Title: Concepts of polity and space in Early Chinese epigraphy
Format: Online and in person
Speaker: Maria Khayutina (Ludwig-Maximilians-University)
Date: 22 March (Tuesday) 2022
Time: 10:15 am (CET)
Organized by: Ca’ Foscari University, Venice, Italy
Venue: Sala A, Ca’ Vendramin dei Carmini, Venice
Abstract
Political terminology used by contemporaries reflects discursive aspects of polities as “imagined communities.” Understanding the key political terms is substantial for reading historical documents and studying political organization and political thought of any society. In this presentation, I examine and compare the Chinese concepts bang 邦 (“domain, polity, state”) and guo 國 (“principality, kingdom, realm, state”). During the Han period, due to political reasons, these terms were deliberately made interchangeable. Guo later overshadowed bang, partly replacing the latter in Han receptions of transmitted pre-imperial texts, including some Classics. As the result, guo became the major key word of the present-day political vocabulary, making part of the modern composite concept guojia 國家 (“state” both as a socio- and geopolitical organizational entity). Based on the analysis of bronze inscriptions from the Western Zhou (ca. the mid-11th -8th c. BCE, I demonstrate that in the Zhou political vocabulary, bang was the generic term embodying both geo- and sociopolitical aspects of political entities of any nature, size and organizational complexity. Inscriptions from the 7th-5th and 4th-3rd centuries provide a somewhat narrower range of contexts but corroborate that bang remained the standard term for principalities and kingdoms, used throughout the whole early Chinese interaction sphere. In contrast, guo (or, rather, huo 或) only gradually and slowly evolved from a vague Western Zhou cosmographic “region” (yu 域) into a more localized Eastern Zhou “territory,” but still played a marginal role in the political vocabulary before the foundation of the empire.

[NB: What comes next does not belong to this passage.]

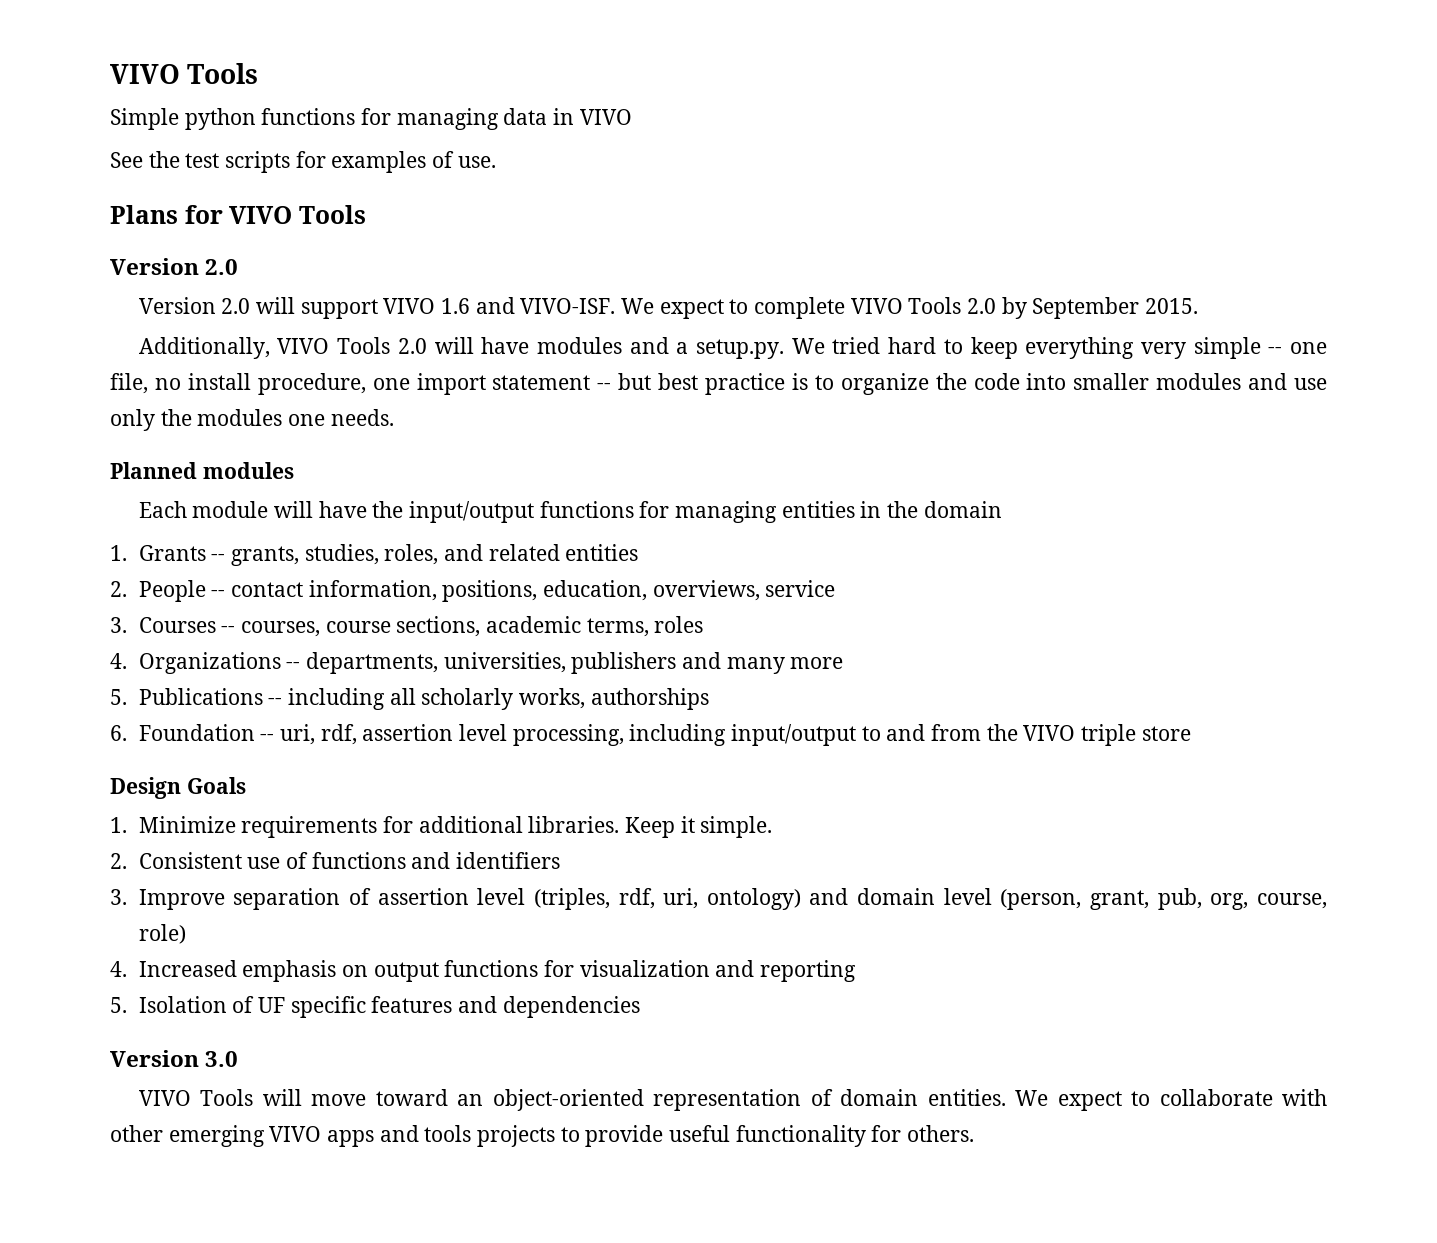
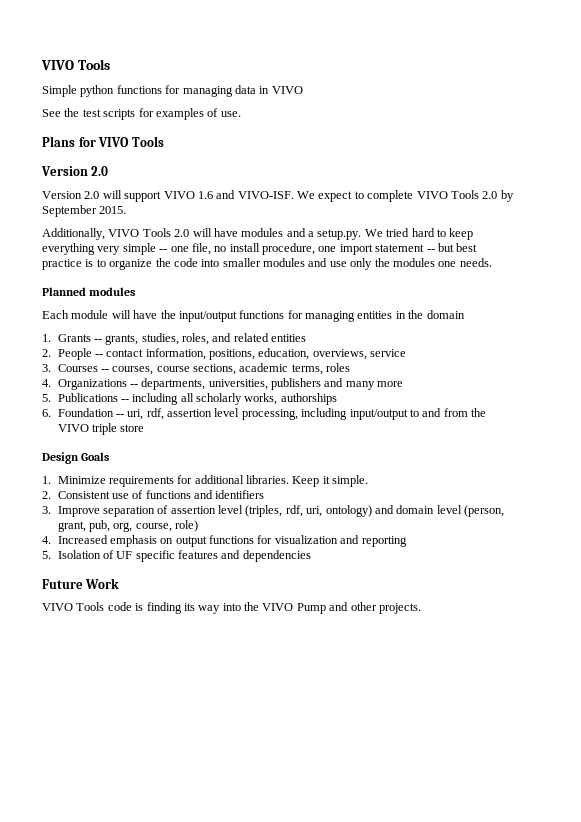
[110,1050,239,1067] [138,1089,1327,1111] [110,1125,975,1147] Version 3.0 // VIVO Tools will move toward an object-oriented representation of domain entities. We expect to collaborate with other emerging VIVO apps and tools projects to provide useful functionality for others. -> [42,578,120,589] [42,602,421,614] Future Work // VIVO Tools code is finding its way into the VIVO Pump and other projects.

This can be regarded as a warning against doing a pre-imperial conceptual history based on transmitted texts, which have been so heavily edited under the Han dynasty, and, at the same time, an argument for dedicating more efforts to the study of excavated texts. Considering the different connotations and uses of bang and guo in epigraphy, I test the hypothesis that during most of the Zhou period, territoriality was not the most distinctive aspect of polity and that it came to the foreground in the result of socioeconomic and political processes during the later third of the 1st Millennium BCE.
Maria Khayutina is a Guest Professor at the Institute of Sinology of the Ludwig-Maximilians-University of Munich. She has published broadly on social and political history of Early China, and especially on early polity formation and kinship organization, on the production of social and political structures, historical geography, memory culture and the history of concepts. She recently published an article in Early China (44, 2021) titled “The Beginning of Cultural Memory Production in China and the Memory Policy of the Zhou Royal House During the Western Zhou Period (Ca. Mid-11th–Early 8th c. BCE).” Her forthcoming book Kinship, Marriage and Politics in Early China (13-8 c. BCE) in the Light of Ritual Bronze Inscriptions is planned for publication with Routledge.